Series of 1917-20 Stamps
Lack of funds and materials during the war caused the Bureau of Engraving and Printing to experiment with various printing methods. In addition to the rotary press, the new offset printing was tried.
In November of 1917, the first class postage rate was changed from two cents to three cents, causing the demand for the 3¢ stamp to soar. Demand for the 1¢ stamp, to use along with the 2¢ stamp, also increased. In order to keep up with the public’s requests, the Bureau was operating at full capacity.
Inability to obtain the materials from Germany to produce a quality ink resulted in the use of inferior inks. These inks, which contained grit, were abrasive and had a tendency to wear out the plates faster. The average life of a plate was 10 days. They were wearing out faster than the Bureau could make them! Besides reducing the wear and tear on the plates, offset printing was advantageous because plates for this process could be made much quicker.
One of the negative aspects of using this method, however, was a less defined and somewhat blurry image. Some designs were modified in order to achieve a better impression. Eventually, a better grade of ink was found and stamps were once again printed by the higher-quality engraving process.
Following the war, many countries had depleted their resources. Items such as food, clothing, and machinery were greatly needed, and the U.S. responded by sending shipments of supplies to the war-torn countries of France, Russia, and other nations.
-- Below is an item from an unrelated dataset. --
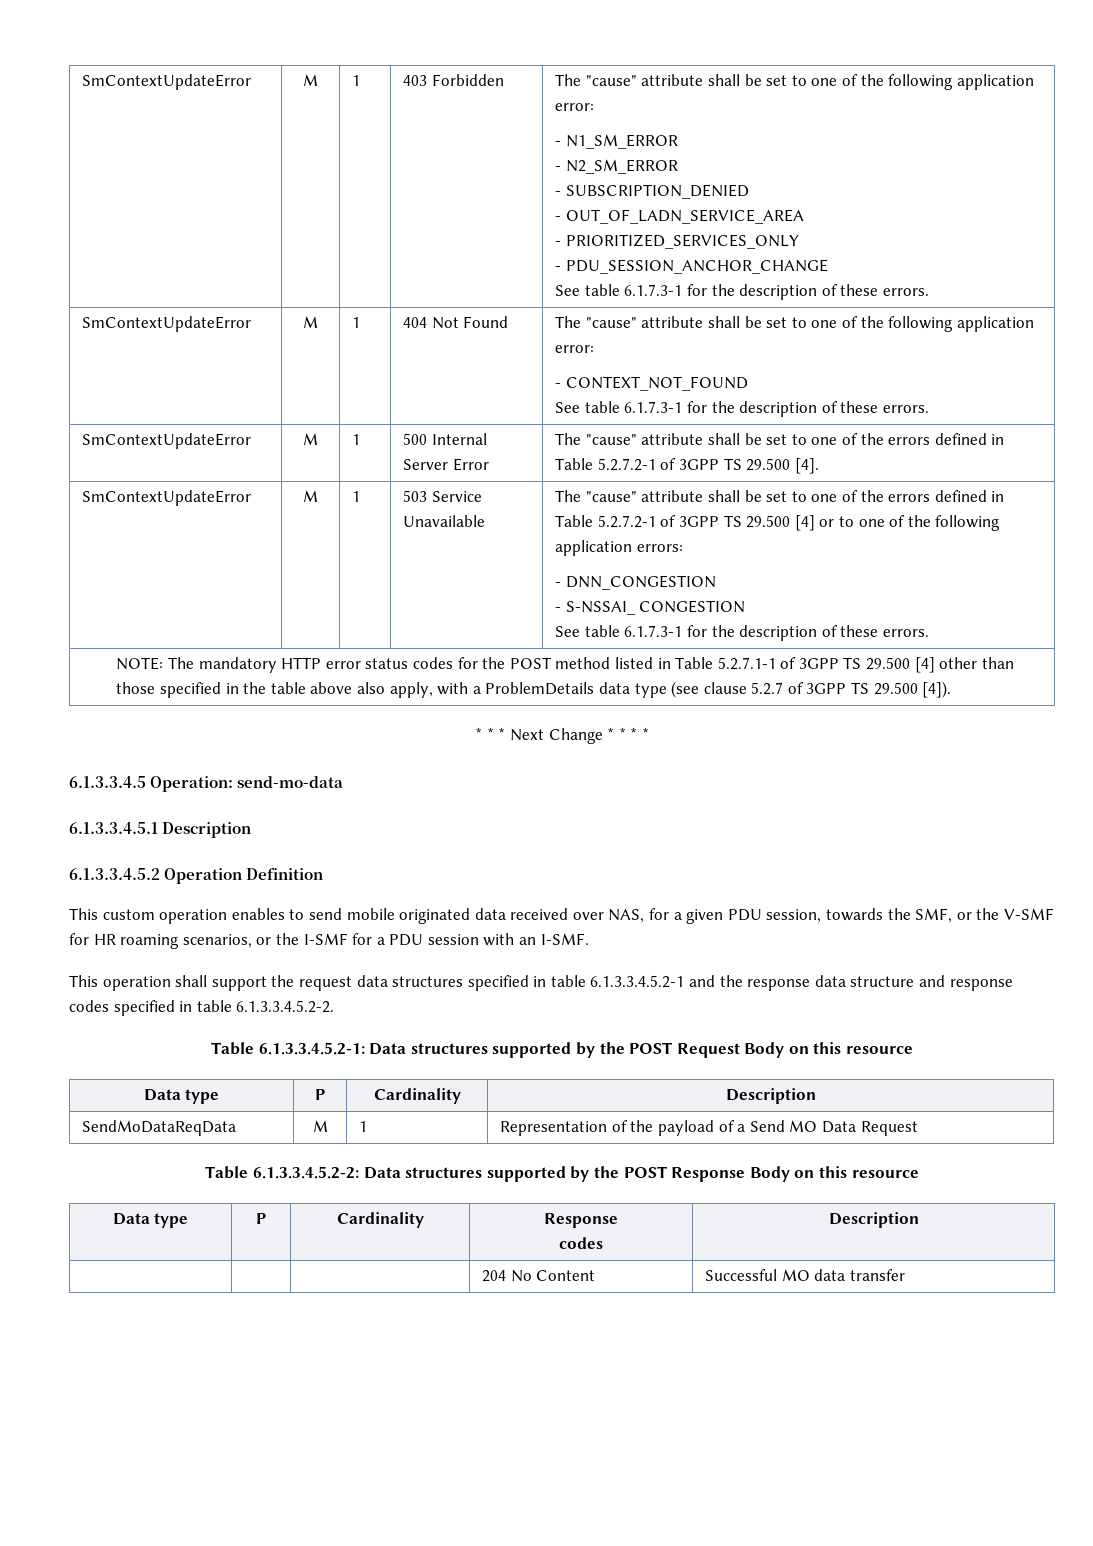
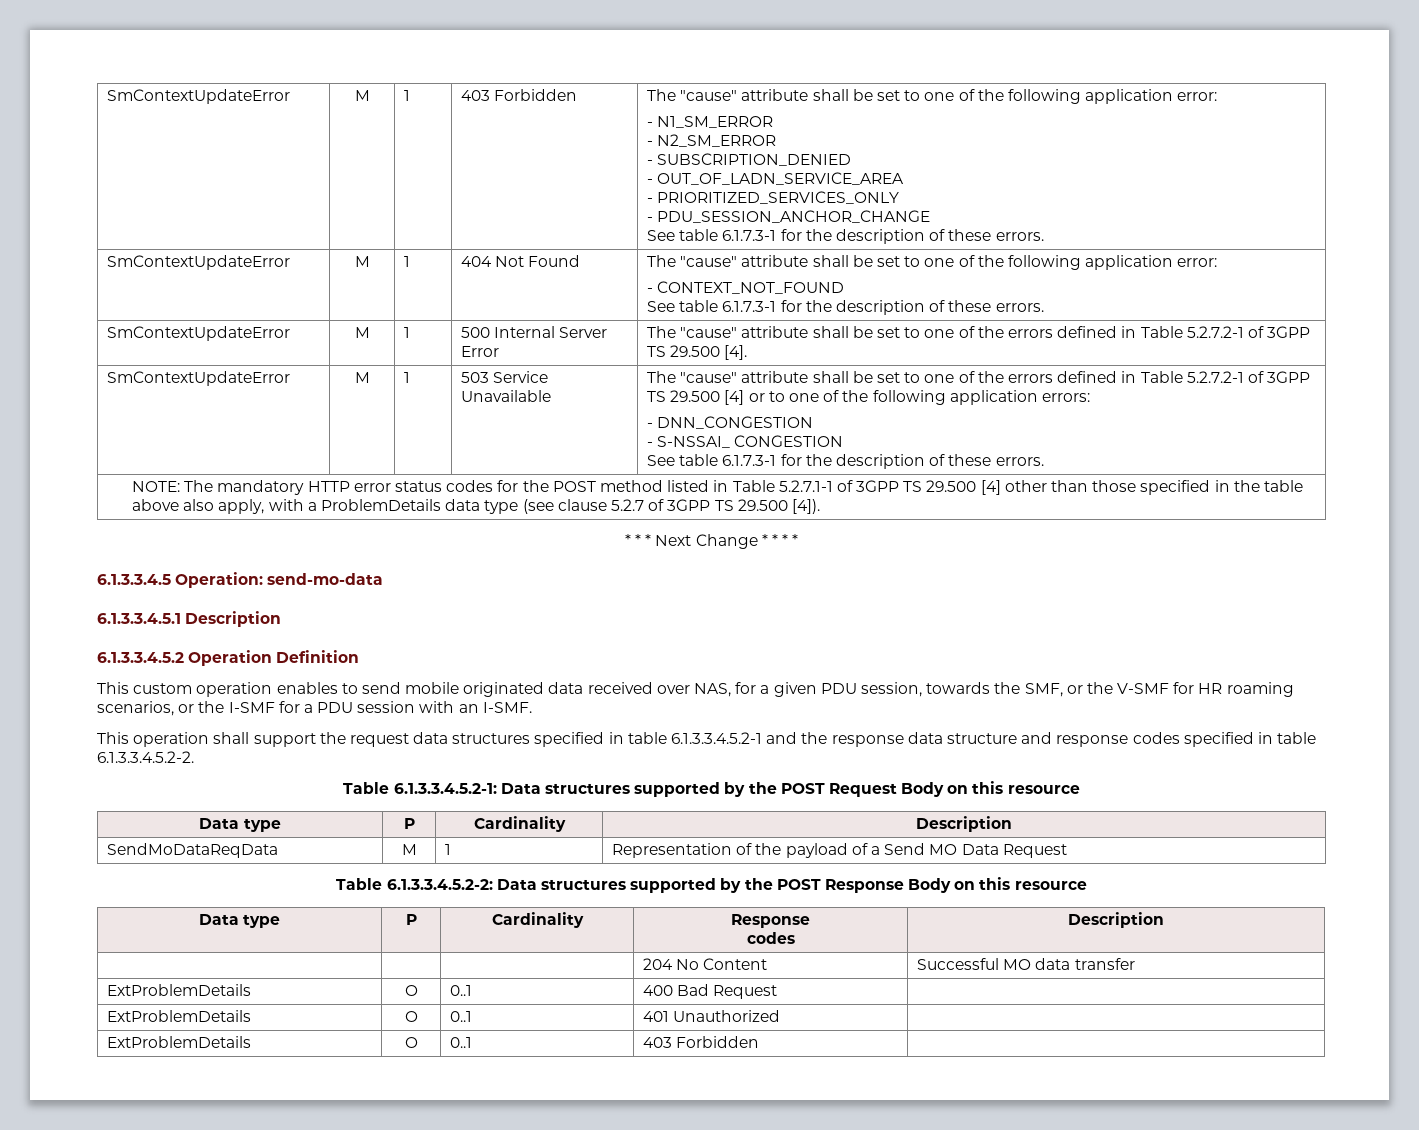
+ ExtProblemDetails | O | 0..1 | 400 Bad Request |
+ ExtProblemDetails | O | 0..1 | 401 Unauthorized |
+ ExtProblemDetails | O | 0..1 | 403 Forbidden |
High-value stamps were needed to prepay postage and registry on international packages, and it was decided to release stamps with both $2 and $5 denominations. The sudden demand for these issues, however, did not allow time for new designs to be prepared. So, the designs from the 1902 series were used. Identical in color and design, the 1917 issues can be distinguished by their lack of a watermark.
In 1918, the Bureau finally found the time to prepare new designs. On August 19th, the $2 and $5 stamps were released carrying portraits of Ben Franklin. In addition to being printed horizontally, they were also printed using two colors. The changes were made so postal clerks could easily tell the difference between these stamps and the lower denominations.
The $2 stamp was approved in dark red; however, due to an error, it was first printed in orange. Unfortunately, the error was not discovered until the stamps had been printed and distributed. When the Bureau received the proper ink, the stamps were printed in the intended color and redistributed. Collectors, however, not realizing the orange version was the error, stocked up on the dark red issue. Today, this error is extremely scarce. Although the shades of green on the $5 issue vary somewhat, they are all classified as deep green.